### WHAT TO PRODUCE
Exact copies of the lines below, from the one with "left:28px; width:385px; height:547px;" up to and including the one with "-108,7 +108,7 @@", are what this calls for; leave out pictures.

### DATA TO EXAMINE
....

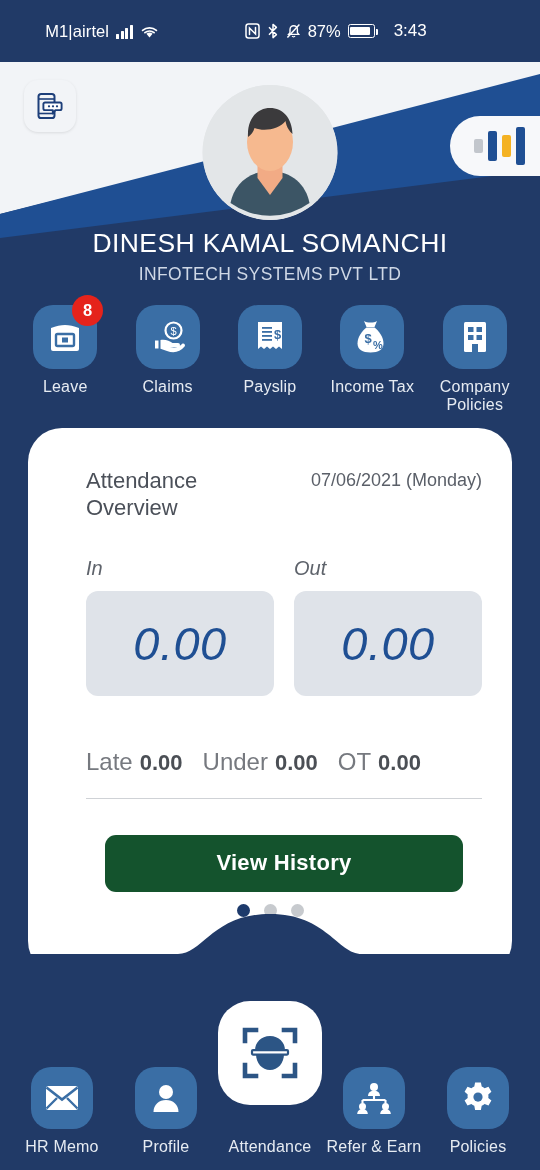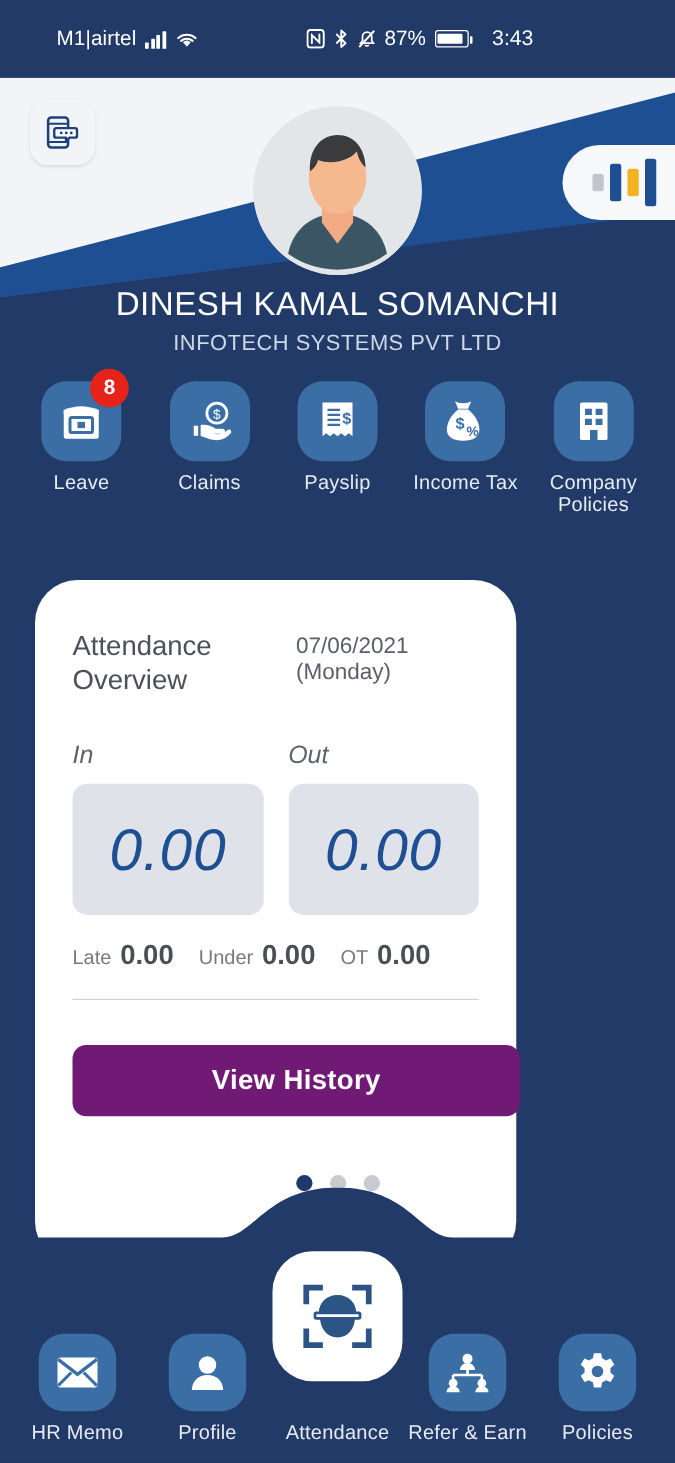--- a/index.html
+++ b/index.html
@@ -81,8 +81,8 @@
 
   
   .card {
-    position:absolute; top:464px; left:28px; width:385px; height:547px;
-    background:#ffffff; border-radius:34px;
+    position:absolute; top:428px; left:28px; width:484px; height:547px;
+    background:#ffffff; border-radius:34px;padding-left:28px;
   }
   .notch-svg { position:absolute; left:0; bottom:-1px; width:484px; height:62px; }
   .card-inner { position:relative; padding:40px 30px 0 30px; }

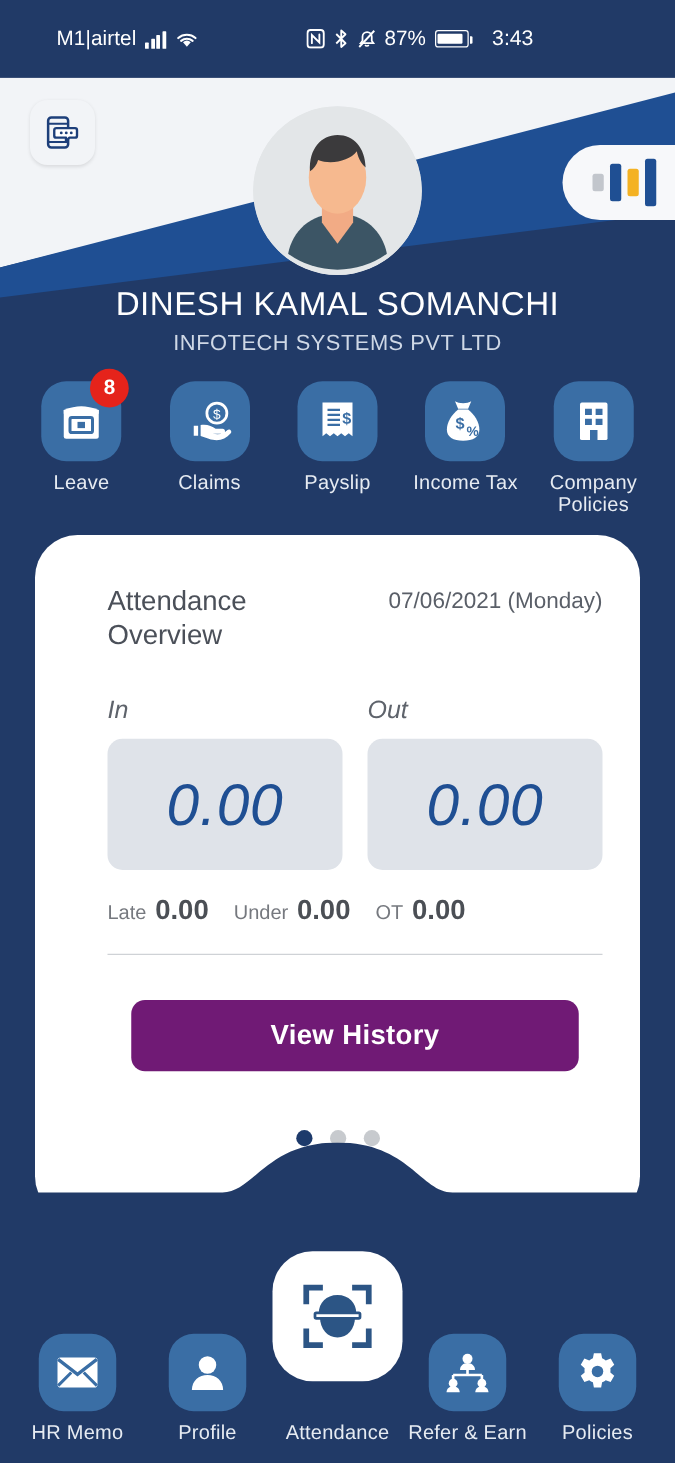--- a/index.html
+++ b/index.html
@@ -100,7 +100,7 @@
   .io-val { font-size:47px; color:#1f4f93; font-weight:400; letter-spacing:.5px; }
 
   .metrics { display:flex; align-items:baseline; gap:7px; margin-top:19px; flex-wrap:nowrap; }
-  .m-label { font-size:16px; color:#76797f; }
+  .m-label { font-size:24px; color:#76797f;margin-top:33px; }
   .m-val { font-size:22px; color:#4b4f55; font-weight:700; margin-right:13px; }
   .m-val:last-child { margin-right:0; }
 

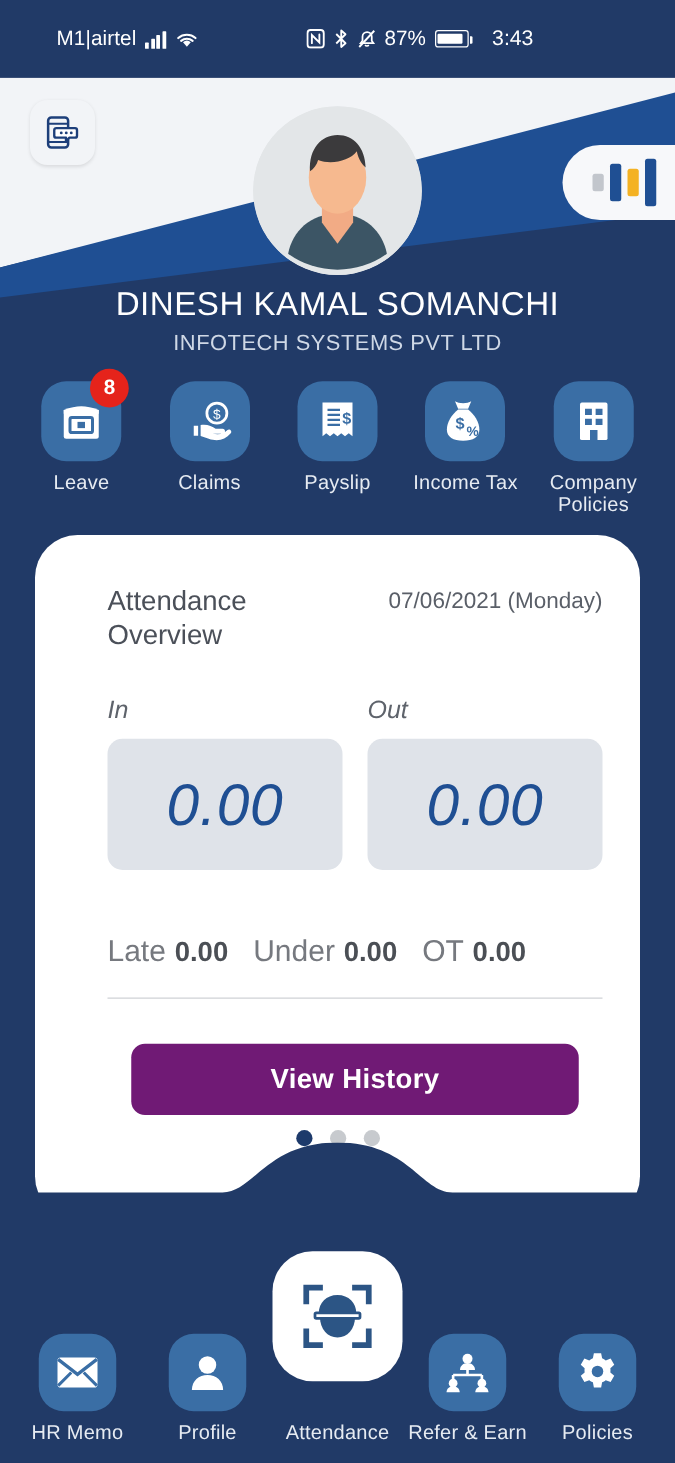--- a/index.html
+++ b/index.html
@@ -108,7 +108,7 @@
 
   .hist-btn {
     margin:36px auto 0 auto; width:358px; height:57px;
-    background:#701a75; border-radius:11px; border:none;
+    background:#14532d; border-radius:11px; border:none;
     color:#ffffff; font-size:22px; font-weight:700; letter-spacing:.3px;
     display:flex; align-items:center; justify-content:center; cursor:pointer;
   }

....

### THE COMPLETED TASK
-    position:absolute; top:464px; left:28px; width:385px; height:547px;
-    background:#ffffff; border-radius:34px;
+    position:absolute; top:428px; left:28px; width:484px; height:547px;
+    background:#ffffff; border-radius:34px;padding-left:28px;
   }
   .notch-svg { position:absolute; left:0; bottom:-1px; width:484px; height:62px; }
   .card-inner { position:relative; padding:40px 30px 0 30px; }

--- a/index.html
+++ b/index.html
@@ -100,7 +100,7 @@
   .io-val { font-size:47px; color:#1f4f93; font-weight:400; letter-spacing:.5px; }
 
   .metrics { display:flex; align-items:baseline; gap:7px; margin-top:19px; flex-wrap:nowrap; }
-  .m-label { font-size:16px; color:#76797f; }
+  .m-label { font-size:24px; color:#76797f;margin-top:33px; }
   .m-val { font-size:22px; color:#4b4f55; font-weight:700; margin-right:13px; }
   .m-val:last-child { margin-right:0; }
 

--- a/index.html
+++ b/index.html
@@ -108,7 +108,7 @@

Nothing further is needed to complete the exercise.